== The data ==
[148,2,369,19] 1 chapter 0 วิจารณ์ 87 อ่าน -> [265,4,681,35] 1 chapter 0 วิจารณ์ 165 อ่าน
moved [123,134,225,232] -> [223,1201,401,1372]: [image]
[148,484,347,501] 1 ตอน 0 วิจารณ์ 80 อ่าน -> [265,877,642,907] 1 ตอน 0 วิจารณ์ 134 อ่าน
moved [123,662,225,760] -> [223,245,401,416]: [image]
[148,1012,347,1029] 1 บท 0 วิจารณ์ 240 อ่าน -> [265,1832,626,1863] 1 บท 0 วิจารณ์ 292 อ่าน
* * *
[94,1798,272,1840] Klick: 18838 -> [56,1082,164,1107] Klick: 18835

== Work item ==
Within the listing above, filter for lines holding the string "จารณ" and copy each one.

== Exercise solution ==
[148,2,369,19] 1 chapter 0 วิจารณ์ 87 อ่าน -> [265,4,681,35] 1 chapter 0 วิจารณ์ 165 อ่าน
[148,484,347,501] 1 ตอน 0 วิจารณ์ 80 อ่าน -> [265,877,642,907] 1 ตอน 0 วิจารณ์ 134 อ่าน
[148,1012,347,1029] 1 บท 0 วิจารณ์ 240 อ่าน -> [265,1832,626,1863] 1 บท 0 วิจารณ์ 292 อ่าน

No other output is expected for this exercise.